Aim of the task: The entries below contain pictures, which are to be left out; write out exactly, and only, the lines from the line with "html: none ->" up to and including the line with "background: #eab308 ->".

Source data:
★ ★ ★ ★

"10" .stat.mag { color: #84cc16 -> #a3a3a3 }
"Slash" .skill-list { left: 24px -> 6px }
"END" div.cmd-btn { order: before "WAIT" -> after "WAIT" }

★ ★ ★ ★

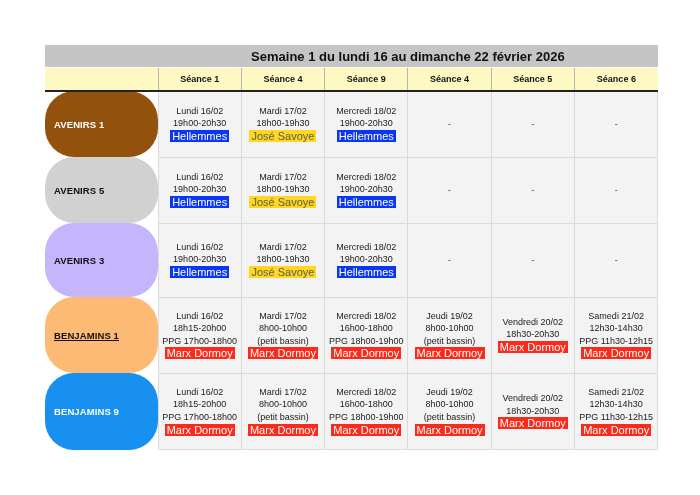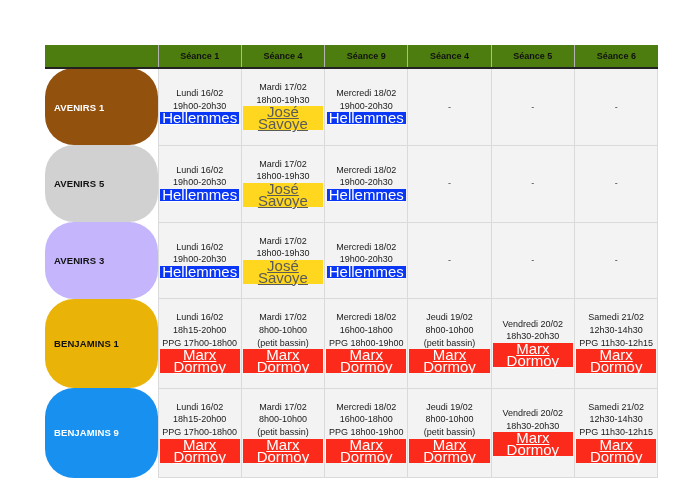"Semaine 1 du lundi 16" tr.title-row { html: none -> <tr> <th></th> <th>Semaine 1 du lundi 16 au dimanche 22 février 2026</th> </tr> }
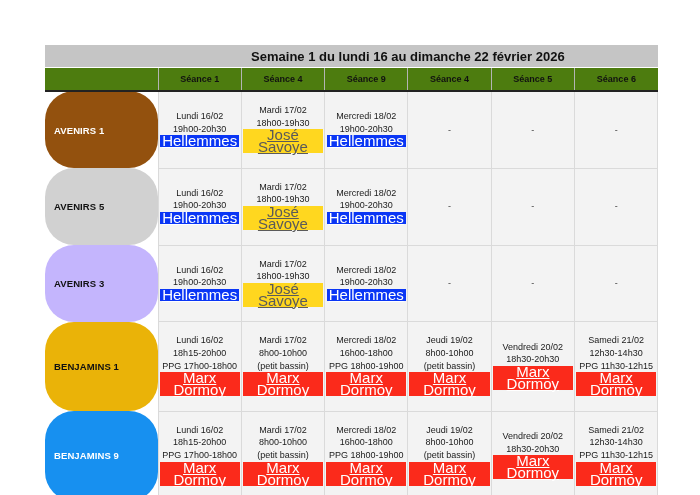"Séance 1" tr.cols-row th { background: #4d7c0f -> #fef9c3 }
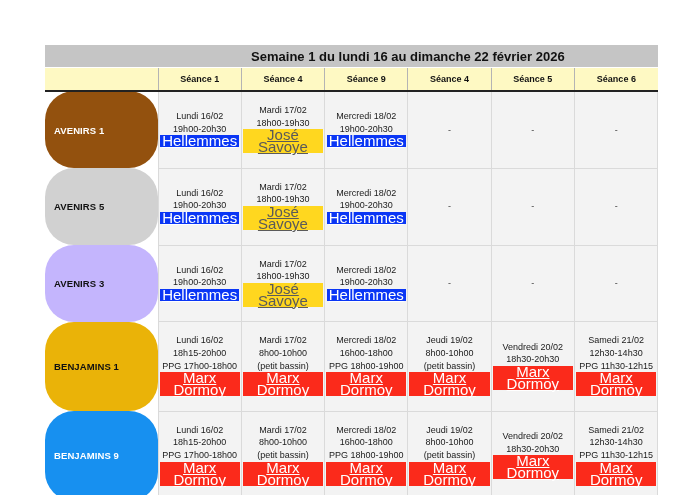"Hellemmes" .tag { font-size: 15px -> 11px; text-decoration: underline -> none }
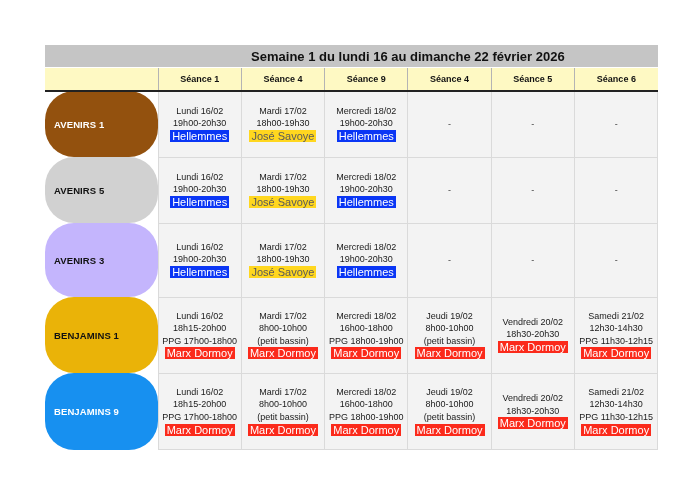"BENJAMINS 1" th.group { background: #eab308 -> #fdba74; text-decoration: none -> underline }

★ ★ ★ ★

Solution below:
"Semaine 1 du lundi 16" tr.title-row { html: none -> <tr> <th></th> <th>Semaine 1 du lundi 16 au dimanche 22 février 2026</th> </tr> }
"Séance 1" tr.cols-row th { background: #4d7c0f -> #fef9c3 }
"Hellemmes" .tag { font-size: 15px -> 11px; text-decoration: underline -> none }
"BENJAMINS 1" th.group { background: #eab308 -> #fdba74; text-decoration: none -> underline }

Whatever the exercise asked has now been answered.